Overall, 6.9% of the population had angina, which was not associated with CAC (P=.20). For women without CAC, variables that included obesity and insulin resistance were associated with angina, whereas independent factors for angina included African-American ethnicity, waist circumference and premature family history of MI (P<.05 for all). Women with angina vs. without had higher levels of reduced aortic compliance (P=.007), soluble vascular cell adhesion molecule-1 (P=.01) and soluble intercellular adhesion molecule-1 (P=.02).

“Typical exertional angina affects one of every 14 women between the ages of 30 and 65 years in Dallas County. Interestingly, angina was not associated with subclinical atherosclerosis among women,” the investigators wrote. “Angina that occurs in the absence of subclinical atherosclerosis was not related to many traditional atherosclerotic risk factors; however, it was associated with measures of vascular stiffness and endothelial dysfunction, suggesting a distinct vascular etiology and alternate potential therapeutic targets for this entity compared with atherosclerosis.”

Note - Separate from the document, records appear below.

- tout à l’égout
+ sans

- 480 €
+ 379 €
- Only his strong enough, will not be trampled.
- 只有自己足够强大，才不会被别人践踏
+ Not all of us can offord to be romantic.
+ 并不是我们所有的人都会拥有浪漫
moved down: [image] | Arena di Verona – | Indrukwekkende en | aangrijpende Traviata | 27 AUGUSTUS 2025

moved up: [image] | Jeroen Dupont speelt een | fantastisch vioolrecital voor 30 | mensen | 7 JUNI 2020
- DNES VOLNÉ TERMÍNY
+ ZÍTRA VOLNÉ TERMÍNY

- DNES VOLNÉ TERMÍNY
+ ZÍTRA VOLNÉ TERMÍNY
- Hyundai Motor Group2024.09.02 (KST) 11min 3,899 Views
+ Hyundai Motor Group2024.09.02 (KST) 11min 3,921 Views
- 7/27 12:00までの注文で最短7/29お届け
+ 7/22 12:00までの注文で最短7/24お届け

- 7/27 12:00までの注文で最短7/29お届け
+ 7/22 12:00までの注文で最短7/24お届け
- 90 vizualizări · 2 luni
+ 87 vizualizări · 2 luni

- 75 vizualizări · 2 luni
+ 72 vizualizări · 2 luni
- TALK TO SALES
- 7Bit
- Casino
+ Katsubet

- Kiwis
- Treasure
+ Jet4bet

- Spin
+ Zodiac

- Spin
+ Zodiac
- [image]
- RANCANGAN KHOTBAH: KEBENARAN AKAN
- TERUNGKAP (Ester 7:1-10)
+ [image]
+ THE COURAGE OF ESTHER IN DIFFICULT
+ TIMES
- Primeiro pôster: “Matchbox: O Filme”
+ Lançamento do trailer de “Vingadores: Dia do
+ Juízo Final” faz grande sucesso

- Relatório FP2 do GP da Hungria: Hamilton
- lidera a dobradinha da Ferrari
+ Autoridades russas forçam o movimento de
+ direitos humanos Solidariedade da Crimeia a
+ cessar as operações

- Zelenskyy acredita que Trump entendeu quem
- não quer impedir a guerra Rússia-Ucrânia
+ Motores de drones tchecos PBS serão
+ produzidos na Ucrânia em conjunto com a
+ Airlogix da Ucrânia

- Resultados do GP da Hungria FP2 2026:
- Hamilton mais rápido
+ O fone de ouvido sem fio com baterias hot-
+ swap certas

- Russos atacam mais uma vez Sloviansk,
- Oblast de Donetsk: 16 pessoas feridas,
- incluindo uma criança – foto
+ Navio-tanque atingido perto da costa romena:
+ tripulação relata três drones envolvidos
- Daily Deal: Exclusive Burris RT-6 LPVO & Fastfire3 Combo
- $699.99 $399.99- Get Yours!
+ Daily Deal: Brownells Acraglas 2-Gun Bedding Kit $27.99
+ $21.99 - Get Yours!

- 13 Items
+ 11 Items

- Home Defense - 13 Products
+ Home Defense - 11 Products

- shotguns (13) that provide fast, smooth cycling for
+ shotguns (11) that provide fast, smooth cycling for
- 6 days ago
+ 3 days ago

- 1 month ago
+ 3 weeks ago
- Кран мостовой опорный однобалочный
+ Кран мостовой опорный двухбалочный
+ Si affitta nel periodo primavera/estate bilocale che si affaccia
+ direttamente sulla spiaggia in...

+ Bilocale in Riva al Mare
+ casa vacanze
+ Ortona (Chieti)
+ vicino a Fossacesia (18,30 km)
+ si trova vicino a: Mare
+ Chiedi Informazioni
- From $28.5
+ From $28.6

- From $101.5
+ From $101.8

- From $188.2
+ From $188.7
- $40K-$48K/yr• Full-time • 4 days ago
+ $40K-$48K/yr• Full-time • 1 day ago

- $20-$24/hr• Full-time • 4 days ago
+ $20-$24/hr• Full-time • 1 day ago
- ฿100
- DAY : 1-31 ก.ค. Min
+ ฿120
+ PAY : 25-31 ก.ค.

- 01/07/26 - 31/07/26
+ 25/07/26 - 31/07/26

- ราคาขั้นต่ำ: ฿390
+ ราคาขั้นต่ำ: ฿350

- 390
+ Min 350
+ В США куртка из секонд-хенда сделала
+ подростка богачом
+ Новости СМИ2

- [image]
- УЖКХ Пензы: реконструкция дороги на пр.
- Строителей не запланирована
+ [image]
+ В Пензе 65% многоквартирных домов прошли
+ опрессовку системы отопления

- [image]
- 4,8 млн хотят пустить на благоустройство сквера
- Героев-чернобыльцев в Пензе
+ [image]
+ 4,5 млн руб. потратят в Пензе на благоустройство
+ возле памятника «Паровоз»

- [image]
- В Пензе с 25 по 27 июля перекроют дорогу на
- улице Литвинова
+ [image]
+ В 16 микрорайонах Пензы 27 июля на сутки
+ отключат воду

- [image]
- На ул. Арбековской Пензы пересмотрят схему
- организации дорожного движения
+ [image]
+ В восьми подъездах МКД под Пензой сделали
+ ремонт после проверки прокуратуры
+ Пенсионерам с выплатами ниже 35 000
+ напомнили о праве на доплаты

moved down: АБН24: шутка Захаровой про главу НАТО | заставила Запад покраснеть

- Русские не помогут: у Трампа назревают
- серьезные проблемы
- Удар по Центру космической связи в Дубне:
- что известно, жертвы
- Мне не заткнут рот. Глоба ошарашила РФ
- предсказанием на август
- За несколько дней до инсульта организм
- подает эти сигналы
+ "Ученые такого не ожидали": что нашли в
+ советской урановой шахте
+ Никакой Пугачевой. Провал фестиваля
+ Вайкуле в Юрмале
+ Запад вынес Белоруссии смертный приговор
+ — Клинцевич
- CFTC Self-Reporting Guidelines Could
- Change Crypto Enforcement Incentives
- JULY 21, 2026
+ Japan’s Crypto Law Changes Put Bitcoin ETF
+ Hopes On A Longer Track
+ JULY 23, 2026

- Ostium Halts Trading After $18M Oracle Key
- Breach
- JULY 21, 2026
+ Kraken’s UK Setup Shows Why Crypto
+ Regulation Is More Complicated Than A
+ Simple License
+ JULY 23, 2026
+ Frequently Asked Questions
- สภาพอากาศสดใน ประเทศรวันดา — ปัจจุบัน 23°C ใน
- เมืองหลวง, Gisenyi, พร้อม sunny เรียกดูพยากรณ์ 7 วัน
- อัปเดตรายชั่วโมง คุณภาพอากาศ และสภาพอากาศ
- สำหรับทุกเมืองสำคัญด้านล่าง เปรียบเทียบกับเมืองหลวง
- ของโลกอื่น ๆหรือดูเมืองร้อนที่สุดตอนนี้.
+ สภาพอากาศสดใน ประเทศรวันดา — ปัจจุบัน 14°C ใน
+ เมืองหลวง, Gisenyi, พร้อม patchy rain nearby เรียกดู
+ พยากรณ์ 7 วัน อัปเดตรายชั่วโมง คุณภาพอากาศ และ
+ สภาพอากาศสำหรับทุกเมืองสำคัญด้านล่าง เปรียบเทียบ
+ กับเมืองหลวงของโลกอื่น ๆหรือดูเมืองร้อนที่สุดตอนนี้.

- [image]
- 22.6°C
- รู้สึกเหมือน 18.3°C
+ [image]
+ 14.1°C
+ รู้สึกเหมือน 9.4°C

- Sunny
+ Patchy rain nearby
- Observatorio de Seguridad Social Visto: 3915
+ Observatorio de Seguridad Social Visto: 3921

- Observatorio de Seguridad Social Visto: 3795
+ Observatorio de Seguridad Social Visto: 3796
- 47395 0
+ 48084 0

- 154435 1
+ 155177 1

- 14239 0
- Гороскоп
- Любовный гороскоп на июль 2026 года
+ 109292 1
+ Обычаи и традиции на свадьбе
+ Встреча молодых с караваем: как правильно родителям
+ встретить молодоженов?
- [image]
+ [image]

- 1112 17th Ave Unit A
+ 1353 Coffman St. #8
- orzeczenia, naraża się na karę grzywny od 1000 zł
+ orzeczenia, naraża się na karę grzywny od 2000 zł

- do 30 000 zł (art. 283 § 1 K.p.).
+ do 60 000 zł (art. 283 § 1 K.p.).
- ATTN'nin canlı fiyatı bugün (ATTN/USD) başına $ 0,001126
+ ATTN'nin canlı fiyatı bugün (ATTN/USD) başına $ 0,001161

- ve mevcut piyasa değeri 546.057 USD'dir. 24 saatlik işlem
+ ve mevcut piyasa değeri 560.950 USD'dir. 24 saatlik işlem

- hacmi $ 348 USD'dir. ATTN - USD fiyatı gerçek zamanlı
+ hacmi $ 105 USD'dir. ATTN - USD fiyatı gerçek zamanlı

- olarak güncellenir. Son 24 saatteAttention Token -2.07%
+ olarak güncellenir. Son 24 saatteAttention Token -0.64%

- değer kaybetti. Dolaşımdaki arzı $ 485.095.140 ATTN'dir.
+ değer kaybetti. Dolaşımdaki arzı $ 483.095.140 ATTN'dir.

C. Noel Bairey Merz, MD,with the Women’s Heart Center, Cedars-Sinai Medical Center, Los Angeles, wrote in an accompanying editorial that current alternative strategies utilizing tools to detect vulnerable patients should be useful in diagnosis and may even be preferential in women.

“Novel imaging strategies aimed at pathophysiological pathways, including measures of nonendothelial, endothelial function, vascular and myocardial compliance, as well as myocardial perfusion and flow reserve are actively being investigated as useful risk markers and diagnostic strategies,” she said. “Noninvasive, nonionizing radiation strategies are needed for this purpose, as invasive study has documented the feasibility of identifying future risk by pathophysiological evaluation in women with no obstructive CAD.”

Disclosure: Dr. Bairey Merz has received grants, contract support and lecture honoraria and has acted as a consultant for many companies and institutions. She also reported owning stock in Medtronic and Johnson and Johnson.